Sometimes systems in languages can be analyzed in terms of feature bundles. This can work for cases, tenses, moods, lexical subsystems (say, family terminology, or such), etc. This article will look into the case systems of several of my languages, attempting to find some economical yet powerful description of the case systems.
Ŋʒädär has a fairly simple case system:
The absolute marks subjects and objects. The dative marks recipients. The genitive-comitative marks possessors or accompanying participants. The three locatives - locative, lative and ablative - have similarities, but there is an odd one out among them. The complement case has certain similarities to the absolute case.
We find beyond these that there is an unabsolutive case for certain nouns. Counting the regular cases we have seven, and the unabsolutive would give us eight. log28 is 3, so the most optimal case would only have three binary variables. Let us first look at the seven 'common' cases before taking a look at the unabsolutive.
It seems three basic qualities distinguish the three cases: involvement, direction and centrality. Involvement is whether the noun is a participant in any way whatsoever, or just a frame or scaffold for the action. Direction is whether there is a spatial progress involving the noun as some form of source or sink, and 'centrality' largely corresponds to likelihood of being topicalized or focalized but also the likelihood of being an argument.
| participant | directional | central |
absolutive | + | - | + |
dative | + | + | + |
ablative | ? | + | - |
lative | - | + | - |
locative | - | - | - |
genitive-comitative | + | - | - |
complement | - | ? | + |
The question marks indicate that the relevant spots seem to go both ways. The ablative thus can acquire the same meaning as the lative in some contexts, but can also acquire a distinct meaning. We can expand this by having both the complement and the ablative appear as two versions of themselves - giving a total of nine, but this is ok since ablative2 is the same as lative as far as its features go.
| participant | central | directional |
dative | + | + | + |
absolutive | + | + | - |
ablative+ | + | - | + |
genitive-comitative | + | - | - |
complement+ | - | + | + |
complement- | - | + | - |
lative | - | - | + |
ablative- | - | - | + |
locative | - | - | - |
here, the cases are ordered assuming participant > central > directional
By now we have exhausted the number of states three binary variables can occupy, so the
unabsolutive wouldn't fit into this. We could attempt to rearrange this so that we get rid of the question marks and express both the complement and ablative in terms that do not require them to occupy two different states - however, this particular setup will prove useful to understand the shenanigans of the case systems. We shall rearrange the system a bit for a truly full three-variable system without any cases occupying two slots, and using a different set of features that better catch the "morphological reality". The middle column has different values for the upper and lower half.
|
potential
participant | active
core case/
framing
non-core
case | "associate"
reference |
dative | + | - | + |
absolutive | + | + | - |
ablative | + | - | + |
genitive-comitative | + | + | - |
complement | - | + | - |
lative | - | - | - |
locative | - | + | + |
unabsolutive | - | - | + |
This model also has its drawbacks; 'active core case' signifies cases that (can) participate in an action, but obviously the absolutive can be the object as well, and quirky case verbs can take datives that do things. Framing is a question of locating a VP or subject either spatially or conceptually. Associate reference is whether a noun in such a case necessarily refers to a noun's referent itself or possibly to things associated therewith - i.e. the locative may be marked upon a noun the vicinity of which is referred to (whereas the lative more usually goes on the name of a place, or a noun on the inside or top of which something moves).

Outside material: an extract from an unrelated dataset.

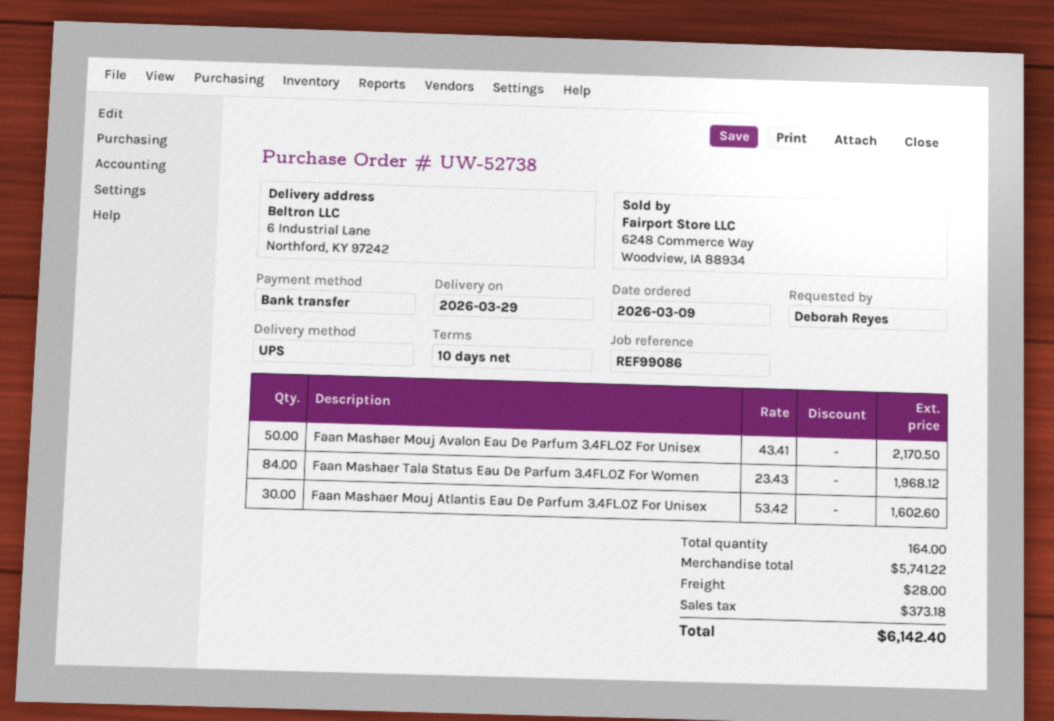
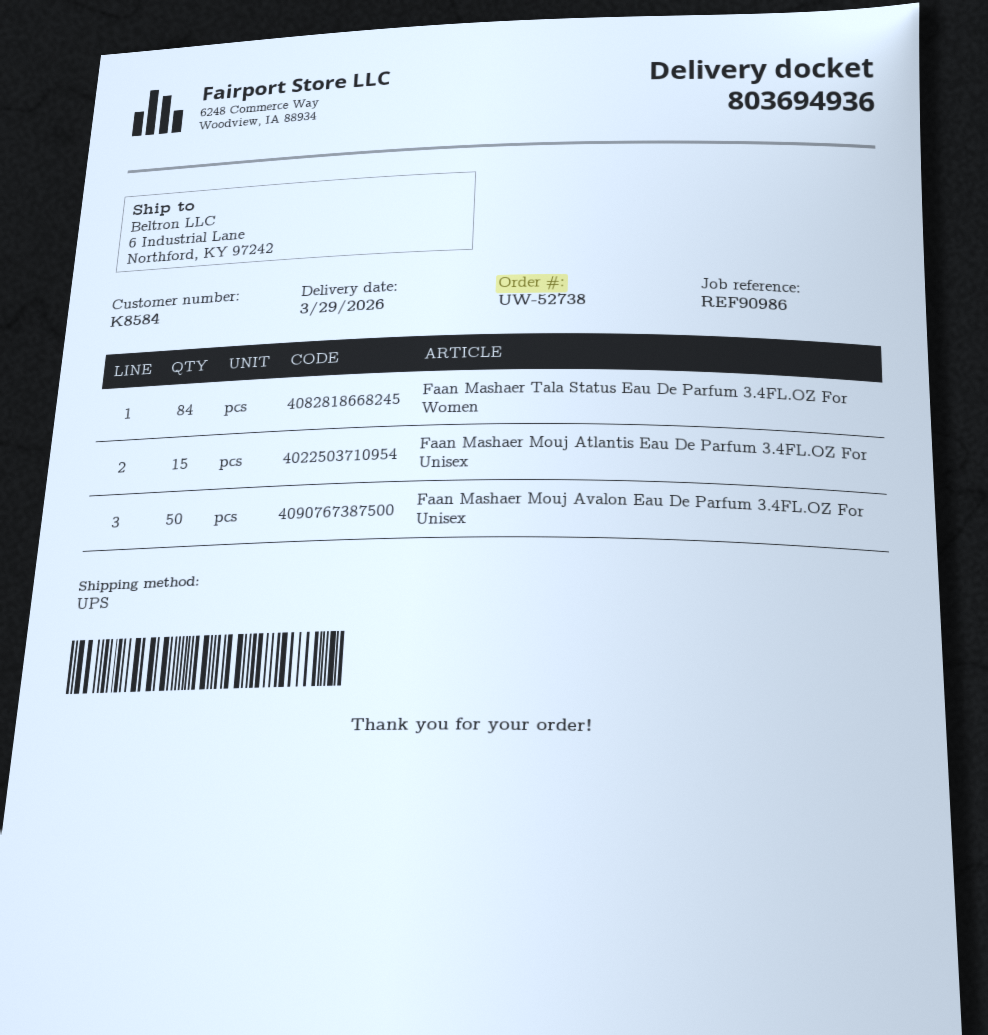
reference: REF99086 -> REF90986
Faan Mashaer Mouj Atlantis Eau De Parfum 3.4FL.OZ For Unisex: 30 -> 15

Asking what features an NP satisfies for these two schemes gives a pretty good idea of what case an NP in Ŋʒädär takes, but even then the two models give some mistakes. Similar models for Ćwarmin would be huge, but Bryatesle, Sargaĺk and Dairwueh may get their own treatment among these lines. On the other hand, the interaction of number, case and definiteness in Ćwarmin could make for interesting models that demonstrate how weirdly intervowen those three really are in Ćwarmin.